Wie können wir unser Leben so führen, dass es „zu Gott hin“ geht? Freilich hat es christliche, jüdische oder muslimische Versuche gegeben, Gott zu „verstaatlichen“, zu „vergesellschaften“. Und es gibt sie auch heute noch. Und wir sollten vor einer voreiligen Kritik dieses ernsthafte Bemühen zu würdigen versuchen. Dieses Bemühen mündet allerdings allzu leicht in einer Ideologisierung, bei der es die Guten auf der einen Seite und die Schlechten und Bösen auf der anderen Seite gibt. Wer die Macht hat, setzt dann den „richtigen Glauben“ mit Gewalt und „Gottes Hilfe“, wie es dann heißt, durch. Was würde Jesus zu einem christlichen, jüdischen oder islamischen Staat sagen? Wir wissen es nicht. Vermutlich würde er sich dem einen, der durch die Gitter der Ideologie fällt, zuwenden und würde ihn fragen, wie es um seinen Reichtum zu Gott bestellt ist. Vielleicht würde er ihn erinnern an seine Begabungen, seine Gaben, seine Möglichkeiten. Würde ihn fragen, wie er dieses „Kapital“ einsetzen kann, sodass er „reich zu Gott“ wäre.

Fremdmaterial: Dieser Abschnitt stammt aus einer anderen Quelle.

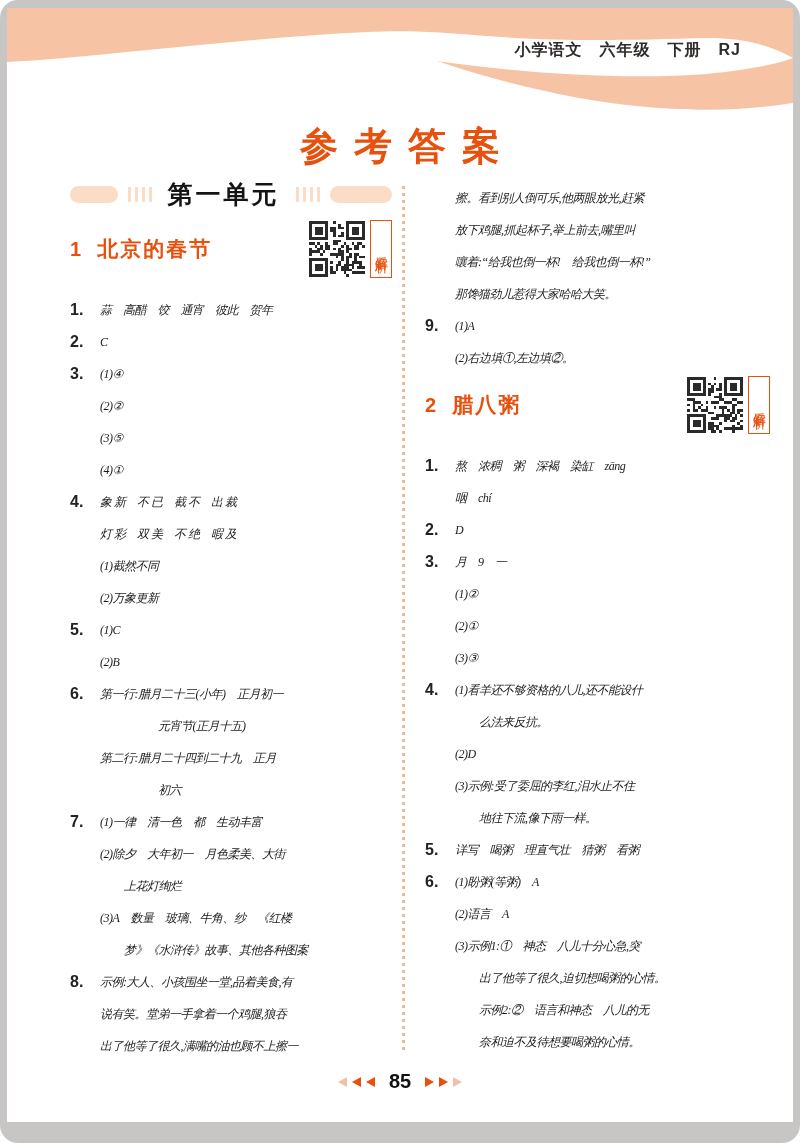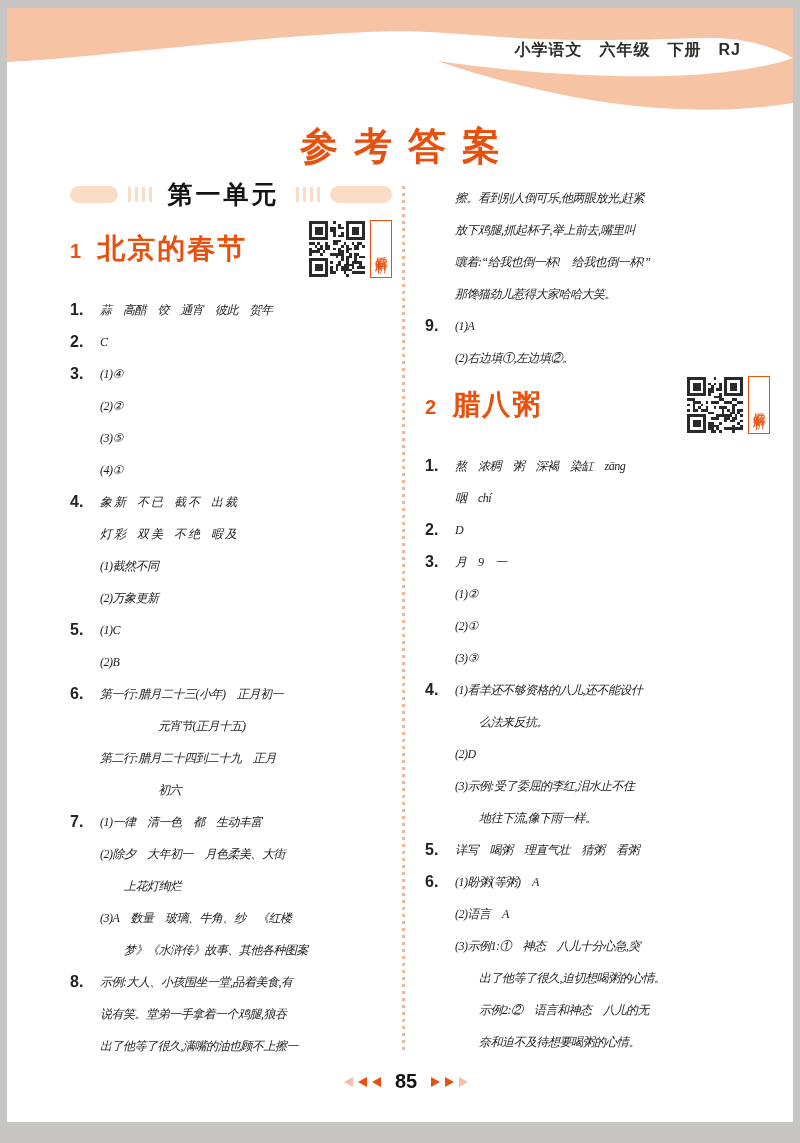--- a/index.html
+++ b/index.html
@@ -9,6 +9,7 @@
     background:var(--page-frame,#c7c6c4);
     font-family:"Liberation Serif", serif;
     overflow:hidden;
+    border-radius:18px;
   }
   .sheet{
     position:absolute;left:7px;top:8px;right:7px;bottom:21px;

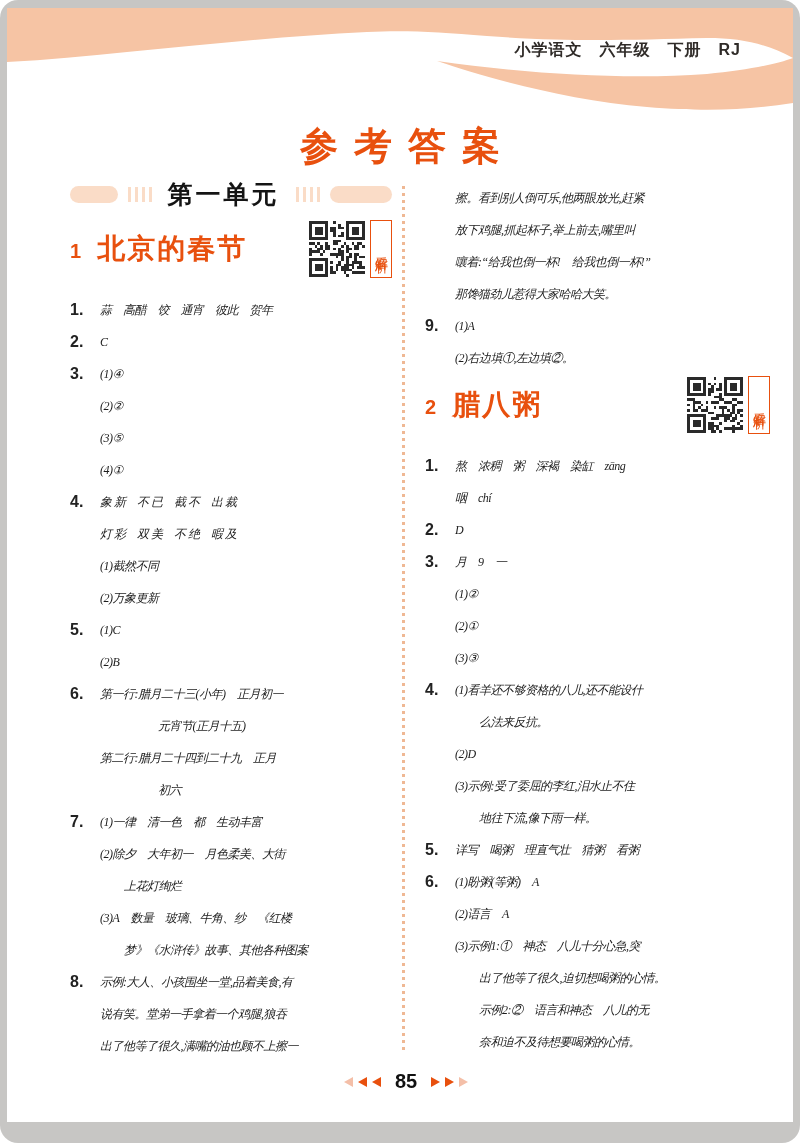--- a/index.html
+++ b/index.html
@@ -66,7 +66,7 @@
   }
   .lesson-title{
     font-family:"Liberation Sans", sans-serif;
-    font-weight:bold;font-size:28px;color:var(--accent,#e8500e);
+    font-weight:bold;font-size:21px;color:var(--accent,#e8500e);
     letter-spacing:2px;white-space:nowrap;
   }
   .qr-block{display:flex;align-items:stretch;gap:4px;height:58px;}

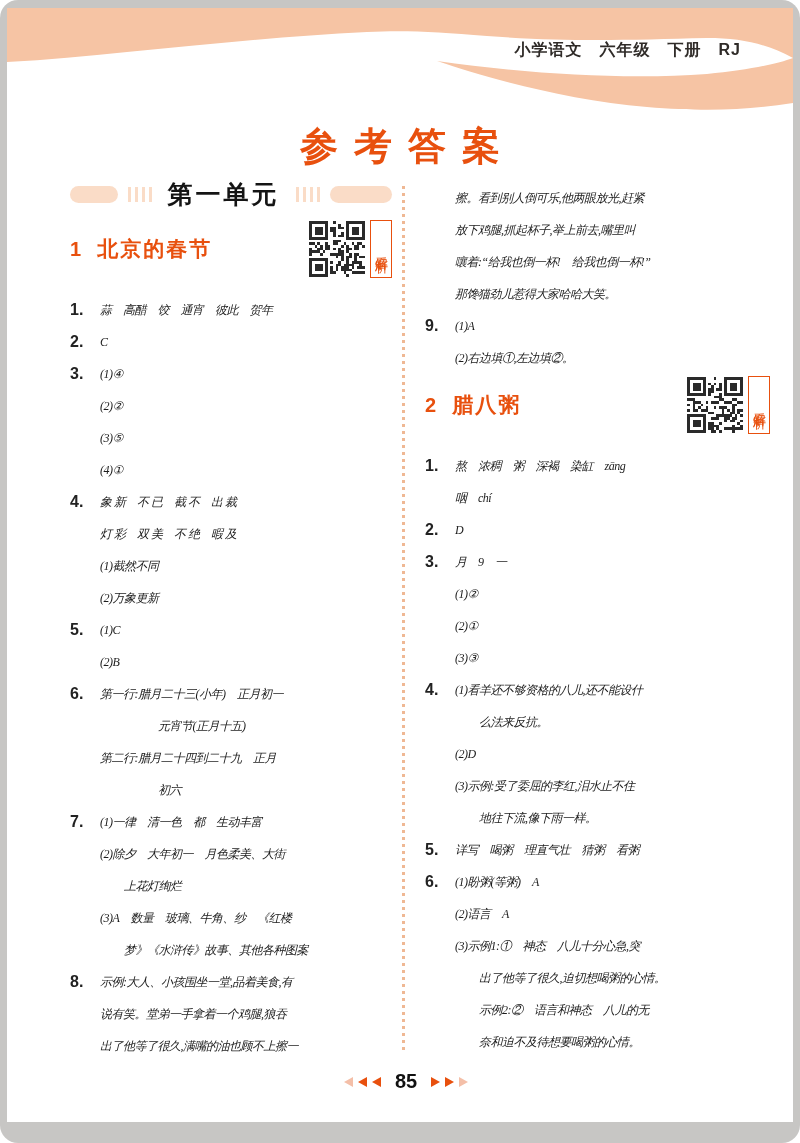--- a/index.html
+++ b/index.html
@@ -99,7 +99,7 @@
   
   .footer{
     position:absolute;left:0;top:1062px;width:100%;
-    display:flex;align-items:center;justify-content:center;gap:14px;padding-left:6px;
+    display:flex;align-items:center;justify-content:center;gap:14px;
   }
   .arrows{display:flex;align-items:center;gap:5px;}
   .tri{width:0;height:0;border-top:5px solid transparent;border-bottom:5px solid transparent;}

Am heutigen Erntedanktag denken wir an unsere Gaben und Begabungen, die uns gegeben, verliehen, geliehen, geschenkt wurden – über unsere Eltern, Freunde, Kollegen und Andere, und die jedoch letztlich von Gott kommen. Und IHM danken wir heute für das, was auf dem Altar liegt, was in uns Menschen angelegt ist, was sich an Gutem in unserer Gesellschaft angesammelt hat. Wir sind allesamt „Reiche Kornbauern“, deren Lebensfeld Früchte getragen hat. Und wenn wir sagen zu unserer Seele: Iss, trink, und hab Spaß! Dann lasst uns nicht den Geber dieser guten Gaben vergessen. Alle gute Gabe / kommt her von Gott, dem Herrn! / Drum dankt ihm, / und hofft auf ihn! So hat schon Matthias Claudius vor über 200 Jahr gedichtet. Hat er nicht recht? Also: Freut euch des Lebens und dankt Gott für alle gute Gabe!